Il Ramandolo DOCG è un vino dolce ottenuto da uve Verduzzo Friulano appassite, prodotto su un ripido versante collinare nei comuni di Nimis e Tarcento, in provincia di Udine. È tra le prime denominazioni italiane a ottenere la DOCG per un'area di produzione così ristretta e legata a un unico vitigno.

Calice di vino dolce Ramandolo DOCG dal colore dorato
Calice di Ramandolo DOCG color oro ambrato con grappoli di Verduzzo appassiti sullo sfondo.

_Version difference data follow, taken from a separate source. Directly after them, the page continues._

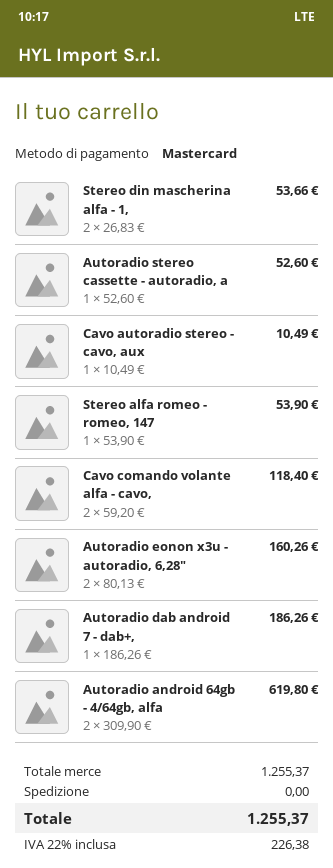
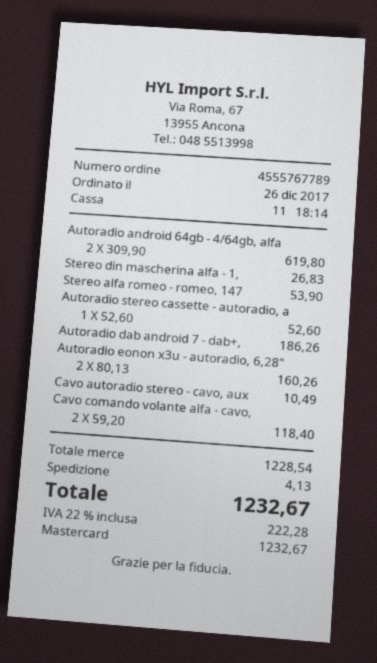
Stereo din mascherina alfa - 1,: 2 x 26.83 = 53.66 -> 1 x 26.83 = 26.83
subtotal: 1255.37 -> 1228.54
shipping: 0.00 -> 4.13
tax: 22% = 226.38 -> 22% = 222.28
total: 1255.37 -> 1232.67

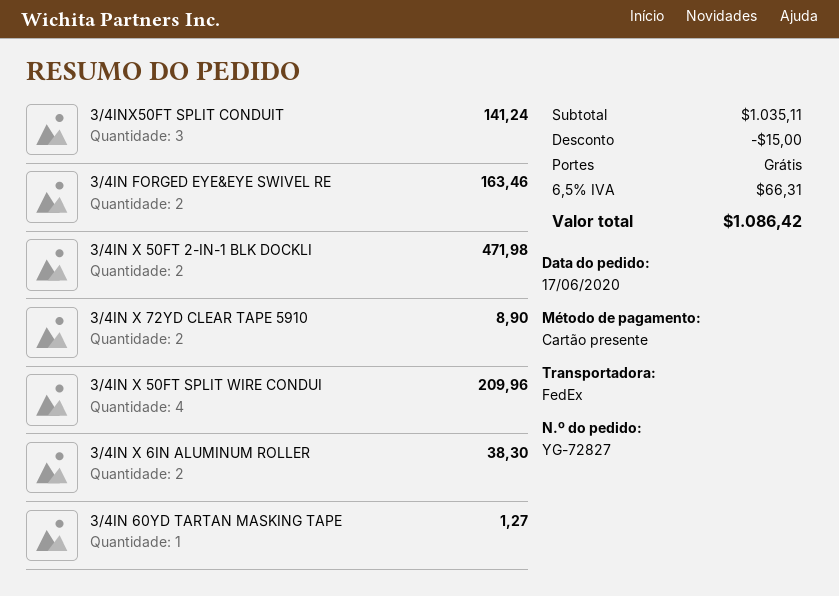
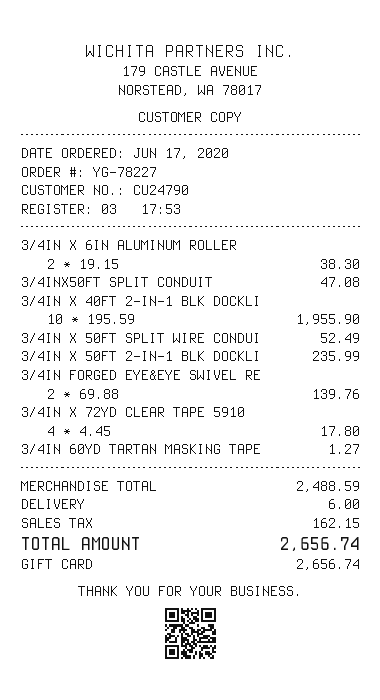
order number: YG-72827 -> YG-78227
3/4INX50FT SPLIT CONDUIT: 3 for 141.24 -> 1 for 47.08
3/4IN FORGED EYE&EYE SWIVEL RE: 2 for 163.46 -> 2 for 139.76
3/4IN X 50FT 2-IN-1 BLK DOCKLI: 2 for 471.98 -> 1 for 235.99
3/4IN X 72YD CLEAR TAPE 5910: 2 for 8.90 -> 4 for 17.80
3/4IN X 50FT SPLIT WIRE CONDUI: 4 for 209.96 -> 1 for 52.49
3/4IN X 40FT 2-IN-1 BLK DOCKLI: none -> 10 for 1955.90
subtotal: 1035.11 -> 2488.59
discount: 15.00 -> none
shipping: 0.00 -> 6.00
tax: 66.31 -> 162.15
total: 1086.42 -> 2656.74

Caratteristiche del prodotto

  • Colore giallo dorato intenso, che vira verso l'ambrato con l'affinamento.
  • Profilo aromatico ricco, con note di miele, frutta secca e frutta a polpa gialla matura.
  • Dolcezza equilibrata da una vena acida che ne evita la stucchevolezza.
  • Buona attitudine all'invecchiamento in bottiglia.
  • Corpo pieno e consistenza quasi vellutata al palato, tipica dei vini da appassimento ben riusciti.
  • Si distingue dal Verduzzo Friulano prodotto altrove in regione per la maggiore concentrazione, dovuta alla resa per ettaro molto contenuta imposta dal disciplinare.

Territorio di produzione

  • Un versante collinare ripido e ben esposto nei comuni di Nimis e Tarcento, in provincia di Udine.
  • Terreni di marna e arenaria, con pendenze che rendono la coltivazione prevalentemente manuale.

Materie prime

  • Verduzzo Friulano, unico vitigno ammesso dal disciplinare della denominazione.

Lavorazione

  1. Vendemmia tardiva delle uve, lasciate maturare a lungo sulla pianta.
  2. Appassimento delle uve, in pianta o dopo la raccolta, per concentrare zuccheri e aromi.
  3. Vinificazione con fermentazione lenta, che si arresta naturalmente lasciando una quota di zuccheri residui.

Stagionatura

  • Affinamento in bottiglia o in legno per alcuni mesi prima della commercializzazione, secondo le scelte del produttore.
  • Il vino ha buone capacità di invecchiamento e può migliorare per diversi anni.

Disciplinare

  • Denominazione di Origine Controllata e Garantita, riservata a un'area di produzione molto ristretta tra Nimis e Tarcento.
  • Il disciplinare prevede l'uso esclusivo del vitigno Verduzzo Friulano e limiti di resa per ettaro particolarmente bassi.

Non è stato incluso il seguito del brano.